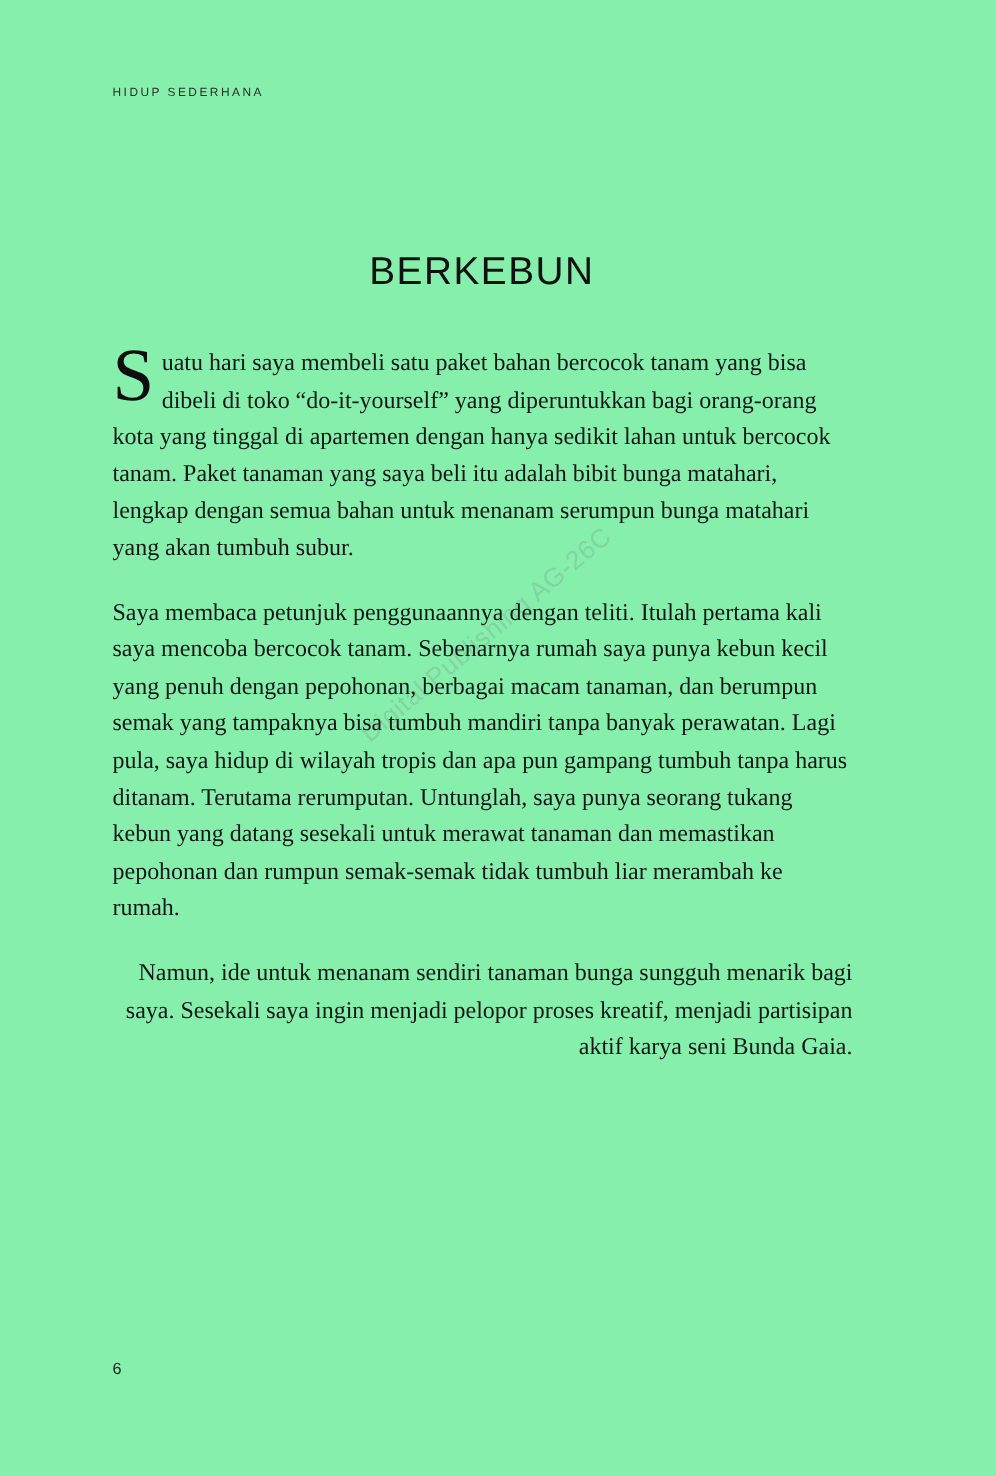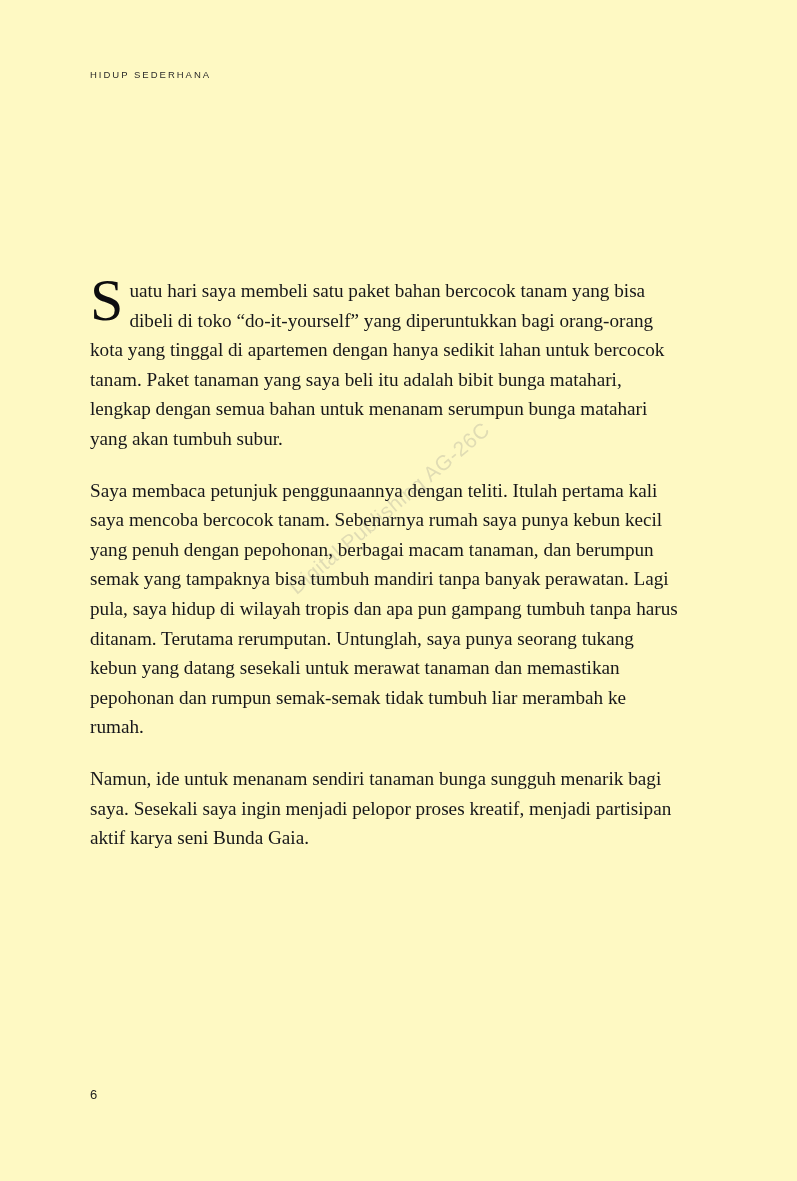--- a/index.html
+++ b/index.html
@@ -8,21 +8,21 @@
     background: #ffffff;
   }
   body {
     font-family: "Liberation Serif", "DejaVu Serif", serif;
     -webkit-font-smoothing: antialiased;
   }
   #page {
     position: relative;
     width: 797px;
     height: 1181px;
-    background: #fef9c3;
+    background: #86efac;
     overflow: hidden;
     box-sizing: border-box;
   }
 
   
   #running-head {
     position: absolute;
     left: 90px;
     top: 69px;
     font-family: "Liberation Sans", "DejaVu Sans", sans-serif;
@@ -57,21 +57,21 @@
     font-size: 19.2px;
     line-height: 29.6px;
     color: #17171a;
     text-align: left;
   }
   .para {
     margin: 0 0 22px 0;
     text-align: left;
     hyphens: none;
   }
-  .para:last-child { margin-bottom: 0; }
+  .para:last-child { margin-bottom: 0; text-align: right; }
 
   
   .para.has-dropcap .dropcap {
     float: left;
     font-family: "Liberation Serif", "DejaVu Serif", serif;
     font-size: 60px;
     line-height: 52px;
     padding: 0 6px 0 0;
     margin-top: -2px;
     color: #0d0d0f;
@@ -104,20 +104,21 @@
     color: #232323;
   }
 </style>
 </head>
 <body>
 
 <div id="page">
 
   <div id="running-head">HIDUP SEDERHANA</div>
 
+  <h1 id="chapter-title">BERKEBUN</h1>
 
   <div id="watermark">Digital Publishing AG-26C</div>
 
   <div id="body-block">
       <p class="para has-dropcap"><span class="dropcap">S</span><span>uatu hari saya membeli satu paket bahan bercocok tanam yang bisa dibeli di toko “do-it-yourself” yang diperuntukkan bagi orang-orang kota yang tinggal di apartemen dengan hanya sedikit lahan untuk bercocok tanam. Paket tanaman yang saya beli itu adalah bibit bunga matahari, lengkap dengan semua bahan untuk menanam serumpun bunga matahari yang akan tumbuh subur.</span></p>
       <p class="para"><span>Saya membaca petunjuk penggunaannya dengan teliti. Itulah pertama kali saya mencoba bercocok tanam. Sebenarnya rumah saya punya kebun kecil yang penuh dengan pepohonan, berbagai macam tanaman, dan berumpun semak yang tampaknya bisa tumbuh mandiri tanpa banyak perawatan. Lagi pula, saya hidup di wilayah tropis dan apa pun gampang tumbuh tanpa harus ditanam. Terutama rerumputan. Untunglah, saya punya seorang tukang kebun yang datang sesekali untuk merawat tanaman dan memastikan pepohonan dan rumpun semak-semak tidak tumbuh liar merambah ke rumah.</span></p>
       <p class="para"><span>Namun, ide untuk menanam sendiri tanaman bunga sungguh menarik bagi saya. Sesekali saya ingin menjadi pelopor proses kreatif, menjadi partisipan aktif karya seni Bunda Gaia.</span></p>
     </div>
 
   <div id="page-number">6</div>

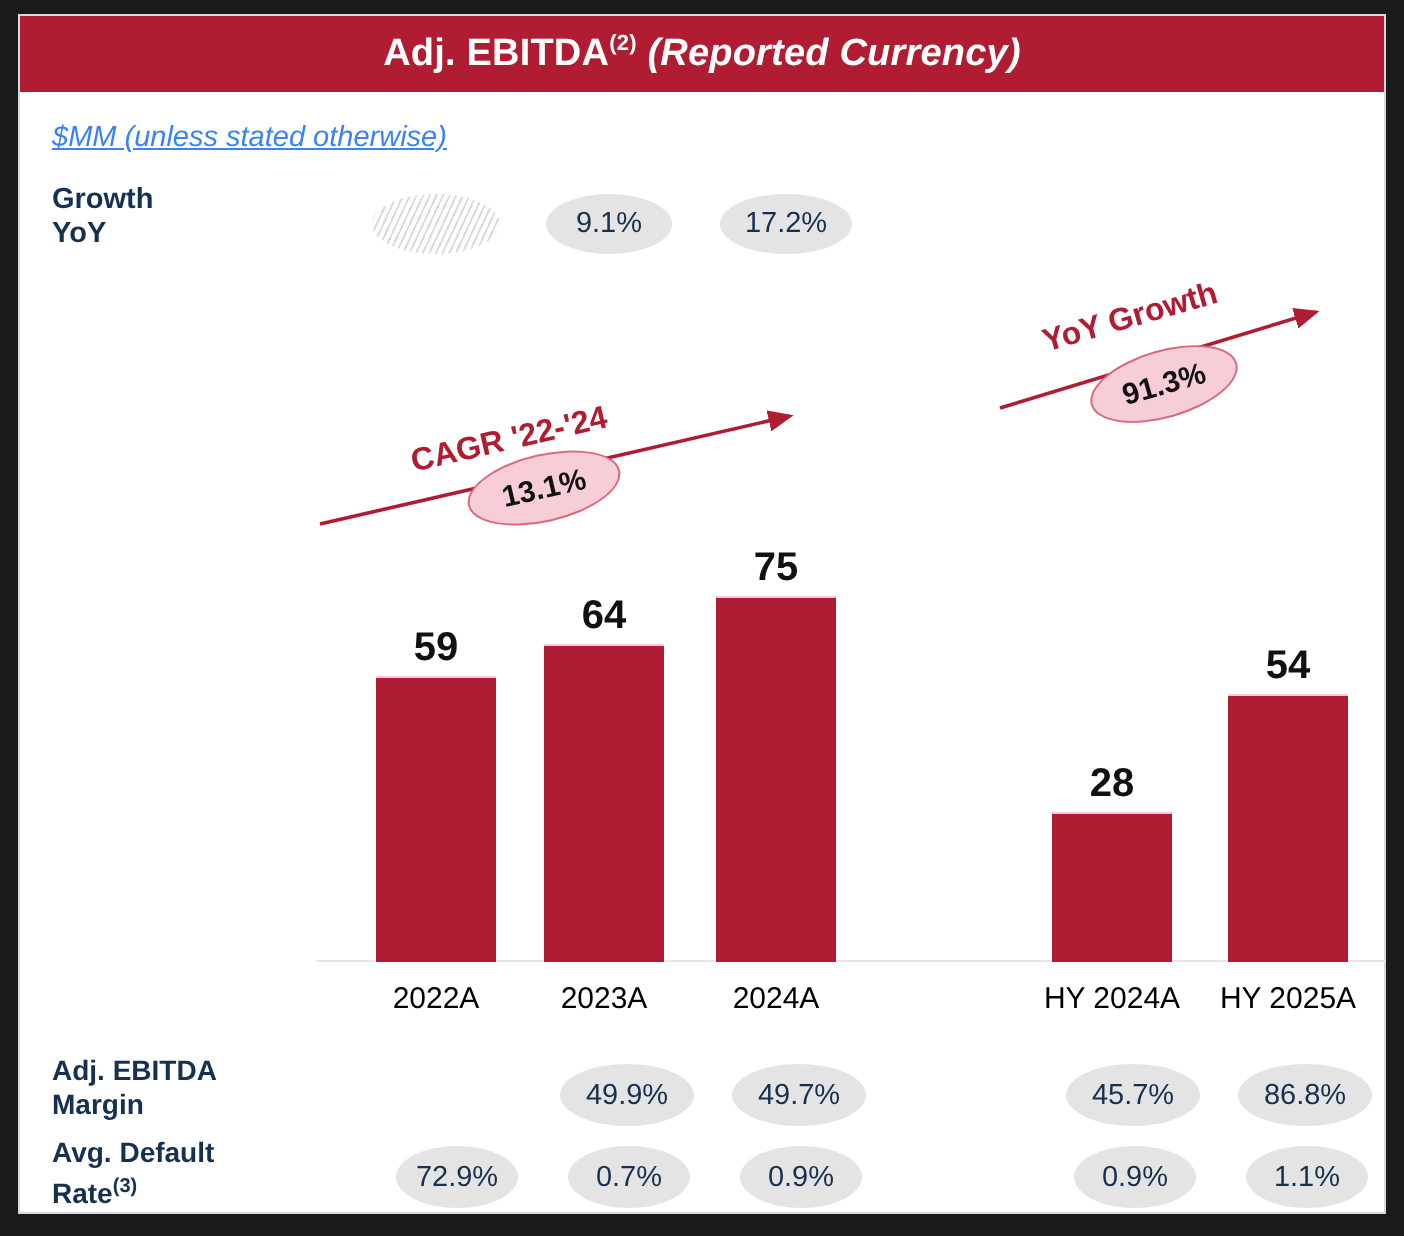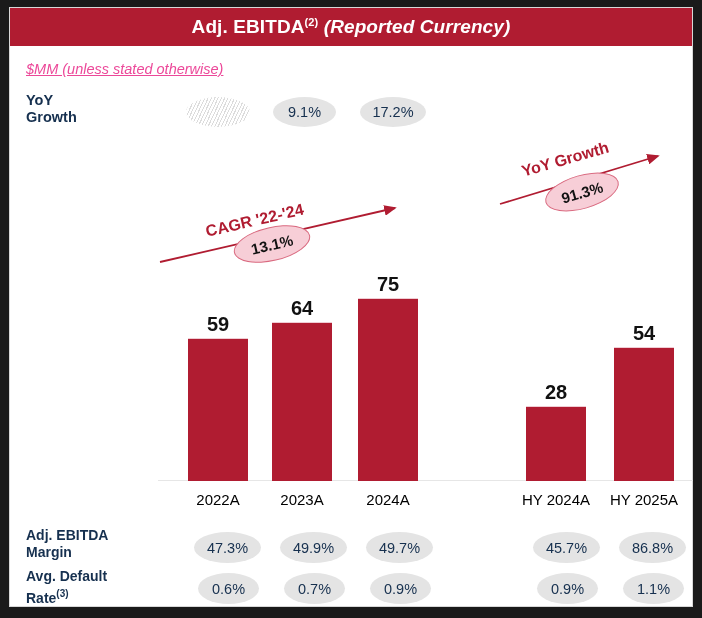--- a/index.html
+++ b/index.html
@@ -44,21 +44,21 @@
   }
   #header-title .ital { font-style: italic; }
   #header-title sup { font-size: 11px; vertical-align: super; }
 
   
   #subtitle {
     position: absolute;
     left: 16px; top: 53px;
     font-size: 14.5px;
     font-style: italic;
-    color: #ec4899;
+    color: #3b82f6;
     text-decoration: underline;
     white-space: nowrap;
     text-align: center;
   }
 
   
   #yoy-row-label {
     position: absolute;
     left: 16px; top: 84px;
     width: 120px;
@@ -173,22 +173,22 @@
     <div id="header">
       <div id="header-title">
         <span>Adj. EBITDA</span><sup>(2)</sup>
         <span class="ital">(Reported Currency)</span>
       </div>
     </div>
 
     <div id="subtitle">$MM (unless stated otherwise)</div>
 
     <div id="yoy-row-label">
+      <div>Growth</div>
       <div>YoY</div>
-      <div>Growth</div>
     </div>
 
     <div id="plot">
       <div id="baseline"></div>
 
       <svg width="682" height="598" style="position:absolute;left:0;top:0;">
         <defs>
           <marker id="arrowhead" markerWidth="7" markerHeight="6" refX="6" refY="3" orient="auto">
             <polygon points="0 0, 7 3, 0 6" fill="#b01c31"></polygon>
           </marker>
@@ -225,30 +225,29 @@
     <div class="axis-label" style="left:496px; top:483px; width:100px;">HY 2024A</div>
 
     <div class="bar" style="left:604px; top:339px; width:60px; height:133px;"></div>
     <div class="bar-value" style="left:604px; top:314px; width:60px;">54</div>
     <div class="axis-label" style="left:584px; top:483px; width:100px;">HY 2025A</div>
 
     <div class="metric-label" style="top:519px;">
       <div>Adj. EBITDA</div>
       <div>Margin</div>
     </div>
-    <div class="metric-pill" style="left:184px; top:524px; width:67px;">47.3%</div>
     <div class="metric-pill" style="left:270px; top:524px; width:67px;">49.9%</div>
     <div class="metric-pill" style="left:356px; top:524px; width:67px;">49.7%</div>
     <div class="metric-pill" style="left:523px; top:524px; width:67px;">45.7%</div>
     <div class="metric-pill" style="left:609px; top:524px; width:67px;">86.8%</div>
 
     <div class="metric-label" style="top:560px;">
       <div>Avg. Default</div>
       <div><span>Rate</span><sup>(3)</sup></div>
     </div>
-    <div class="metric-pill" style="left:188px; top:565px; width:61px;">0.6%</div>
+    <div class="metric-pill" style="left:188px; top:565px; width:61px;">72.9%</div>
     <div class="metric-pill" style="left:274px; top:565px; width:61px;">0.7%</div>
     <div class="metric-pill" style="left:360px; top:565px; width:61px;">0.9%</div>
     <div class="metric-pill" style="left:527px; top:565px; width:61px;">0.9%</div>
     <div class="metric-pill" style="left:613px; top:565px; width:61px;">1.1%</div>
 
   </div>
 </div>
 
 </body></html>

•••

◆ **TO DO**
Determine how many lines in the entries above hold the string "label", then report that number and nothing further.

◆ **EXERCISE OUTPUT**
6